Senior corporate leaders and stockholders expect to see a financially based business case for practically any business initiative, and this of course would include corporate diversity programs. Can I show with actual dollars how investing in diversity initiatives (for example, targeted constituency marketing, benefits programs, management training, sponsoring employee network groups, supporting community organizations, targeted recruiting…) can add to a company’s bottom line? Absolutely yes! I agree this is important and can be done.
Many studies on diversity management highlight that robust diversity initiatives positively impact employee engagement / employee productivity, employee retention, and constituency sales. As an example, I will use LGBT diversity programs since that is my area of specialization within diversity management, though the methodology could easily be used for any other constituency (Women, Black, Hispanic, Asian …) or even for cross-constituency programs.
For this example, I will use a 2,000 person business with an average employee salary of $40,000 and annual revenue of $250M. And I will conservatively estimate that 6% of employees and business revenue is from the LGBT constituency.
PRODUCTIVITY CALCULATION: number of employees x constituency percentage x average salary x percent productivity gain = productivity gain in $. For example, with 2000 employees with 6% being LGBT, salaries of $40,000 per year, a 5% productivity gain nets 2000 x .06 x $40,000 x .05 or $240,000.
ATTRITION SAVINGS: number of employees x constituency percentage x average salary x time for fully onboarding new employees x decrease in attrition percentage = saving in attrition $. For example, again using 2000 employees at $40,000, if it take 2/3rds of a year for onboarding and you can avoid 5% of the LGBT population from departing, the savings is 2000 x .06 x $40,000 x 2/3 x .05 or $160,000.

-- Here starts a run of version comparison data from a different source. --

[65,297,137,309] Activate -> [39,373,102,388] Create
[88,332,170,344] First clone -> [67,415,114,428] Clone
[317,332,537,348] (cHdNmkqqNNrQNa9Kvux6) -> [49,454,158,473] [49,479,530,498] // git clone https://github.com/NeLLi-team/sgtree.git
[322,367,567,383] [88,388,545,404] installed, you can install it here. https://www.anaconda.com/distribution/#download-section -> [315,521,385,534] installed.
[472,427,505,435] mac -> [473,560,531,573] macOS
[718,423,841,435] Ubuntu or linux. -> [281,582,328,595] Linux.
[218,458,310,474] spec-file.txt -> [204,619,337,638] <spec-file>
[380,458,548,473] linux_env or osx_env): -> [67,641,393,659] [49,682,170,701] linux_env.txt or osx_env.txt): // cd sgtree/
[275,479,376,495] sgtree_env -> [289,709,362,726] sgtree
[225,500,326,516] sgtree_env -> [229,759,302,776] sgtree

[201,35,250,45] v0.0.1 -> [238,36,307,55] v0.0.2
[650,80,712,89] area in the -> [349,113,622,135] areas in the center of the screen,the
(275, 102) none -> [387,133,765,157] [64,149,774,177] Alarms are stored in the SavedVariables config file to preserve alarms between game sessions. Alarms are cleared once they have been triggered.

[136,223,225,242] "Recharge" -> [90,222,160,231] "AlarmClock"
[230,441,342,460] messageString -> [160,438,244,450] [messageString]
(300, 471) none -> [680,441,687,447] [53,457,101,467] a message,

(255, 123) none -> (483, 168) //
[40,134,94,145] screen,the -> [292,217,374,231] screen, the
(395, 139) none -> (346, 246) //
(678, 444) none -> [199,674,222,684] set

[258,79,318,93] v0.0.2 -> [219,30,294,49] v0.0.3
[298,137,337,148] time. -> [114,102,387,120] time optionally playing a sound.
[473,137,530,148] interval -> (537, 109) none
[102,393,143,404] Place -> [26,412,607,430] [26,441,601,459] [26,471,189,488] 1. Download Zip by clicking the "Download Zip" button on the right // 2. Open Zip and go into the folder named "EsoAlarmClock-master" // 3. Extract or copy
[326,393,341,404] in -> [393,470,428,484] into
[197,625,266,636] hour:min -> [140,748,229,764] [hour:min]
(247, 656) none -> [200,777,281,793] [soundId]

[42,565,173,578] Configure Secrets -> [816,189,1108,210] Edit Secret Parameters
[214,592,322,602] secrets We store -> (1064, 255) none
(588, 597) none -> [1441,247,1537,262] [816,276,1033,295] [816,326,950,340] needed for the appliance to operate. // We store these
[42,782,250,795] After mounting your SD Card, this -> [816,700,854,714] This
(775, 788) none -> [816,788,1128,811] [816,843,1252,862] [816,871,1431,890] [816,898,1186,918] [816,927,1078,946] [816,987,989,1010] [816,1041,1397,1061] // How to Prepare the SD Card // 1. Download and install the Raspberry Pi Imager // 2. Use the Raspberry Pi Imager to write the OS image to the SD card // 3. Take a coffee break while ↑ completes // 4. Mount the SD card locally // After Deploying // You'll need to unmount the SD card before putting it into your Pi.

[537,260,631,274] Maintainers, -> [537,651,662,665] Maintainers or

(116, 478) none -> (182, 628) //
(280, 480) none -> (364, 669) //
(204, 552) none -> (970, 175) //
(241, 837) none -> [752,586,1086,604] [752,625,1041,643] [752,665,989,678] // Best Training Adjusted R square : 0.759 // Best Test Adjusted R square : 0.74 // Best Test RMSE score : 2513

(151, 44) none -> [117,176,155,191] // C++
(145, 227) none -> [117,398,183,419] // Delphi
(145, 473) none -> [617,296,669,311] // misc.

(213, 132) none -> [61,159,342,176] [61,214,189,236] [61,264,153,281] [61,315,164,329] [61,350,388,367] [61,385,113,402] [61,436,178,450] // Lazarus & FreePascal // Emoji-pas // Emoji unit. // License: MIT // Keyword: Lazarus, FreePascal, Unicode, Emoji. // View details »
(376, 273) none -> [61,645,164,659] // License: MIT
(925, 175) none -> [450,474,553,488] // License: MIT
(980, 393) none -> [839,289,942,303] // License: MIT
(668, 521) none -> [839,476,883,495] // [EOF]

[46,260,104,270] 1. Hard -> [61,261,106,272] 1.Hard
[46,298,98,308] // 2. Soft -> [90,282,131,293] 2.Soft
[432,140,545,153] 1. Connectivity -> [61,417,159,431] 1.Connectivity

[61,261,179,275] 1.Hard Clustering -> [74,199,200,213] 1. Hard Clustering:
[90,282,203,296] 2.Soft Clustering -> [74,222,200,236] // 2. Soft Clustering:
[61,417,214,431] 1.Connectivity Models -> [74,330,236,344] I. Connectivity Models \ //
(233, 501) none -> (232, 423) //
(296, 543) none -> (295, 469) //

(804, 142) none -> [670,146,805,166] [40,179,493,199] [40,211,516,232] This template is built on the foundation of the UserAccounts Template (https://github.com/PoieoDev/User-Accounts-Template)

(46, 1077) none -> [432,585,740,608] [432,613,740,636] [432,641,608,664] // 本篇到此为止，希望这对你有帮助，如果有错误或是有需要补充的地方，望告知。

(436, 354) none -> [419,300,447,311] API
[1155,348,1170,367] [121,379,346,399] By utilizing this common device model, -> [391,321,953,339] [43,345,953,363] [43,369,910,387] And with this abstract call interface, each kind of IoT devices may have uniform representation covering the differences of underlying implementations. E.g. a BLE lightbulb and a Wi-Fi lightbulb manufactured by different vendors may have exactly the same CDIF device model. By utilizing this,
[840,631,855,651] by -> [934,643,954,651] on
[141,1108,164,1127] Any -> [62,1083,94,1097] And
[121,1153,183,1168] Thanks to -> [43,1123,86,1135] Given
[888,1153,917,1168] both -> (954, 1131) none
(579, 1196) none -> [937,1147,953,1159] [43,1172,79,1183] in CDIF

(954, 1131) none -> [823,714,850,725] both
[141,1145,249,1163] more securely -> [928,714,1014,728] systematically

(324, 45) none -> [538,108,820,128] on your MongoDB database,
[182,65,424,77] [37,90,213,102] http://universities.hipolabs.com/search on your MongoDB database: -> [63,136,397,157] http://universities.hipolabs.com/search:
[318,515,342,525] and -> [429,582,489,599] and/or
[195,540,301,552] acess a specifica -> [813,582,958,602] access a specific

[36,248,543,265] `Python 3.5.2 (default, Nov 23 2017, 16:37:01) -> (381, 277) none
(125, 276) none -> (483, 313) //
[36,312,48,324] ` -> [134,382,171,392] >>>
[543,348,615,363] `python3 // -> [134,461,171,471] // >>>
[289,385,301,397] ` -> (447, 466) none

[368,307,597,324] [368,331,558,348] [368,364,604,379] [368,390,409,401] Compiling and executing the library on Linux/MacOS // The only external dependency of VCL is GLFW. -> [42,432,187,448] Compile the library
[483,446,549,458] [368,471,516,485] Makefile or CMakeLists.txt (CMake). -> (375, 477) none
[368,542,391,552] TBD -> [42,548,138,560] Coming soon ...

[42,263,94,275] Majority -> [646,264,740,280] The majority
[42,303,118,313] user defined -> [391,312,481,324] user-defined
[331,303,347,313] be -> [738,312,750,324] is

REVENUE GAIN: annual revenue x constituency percentage x percent increase in constituency sales = potential revenue gain. For this example with $250M in revenue, the potential net new revenue from a 5% increase in LGBT market share would be $250M x .06 x .05 = $750,000.
So overall in this case, bottom line we are looking at executing LGBT diversity programs providing a net expense savings of $400,000 and net new revenue of $750,000 to the business.
In addition you would get the “soft” benefits of overall higher employee morale, being able to attract the best talent as word spreads and your enterprise is viewed as an “employer of choice,” and overall community good will.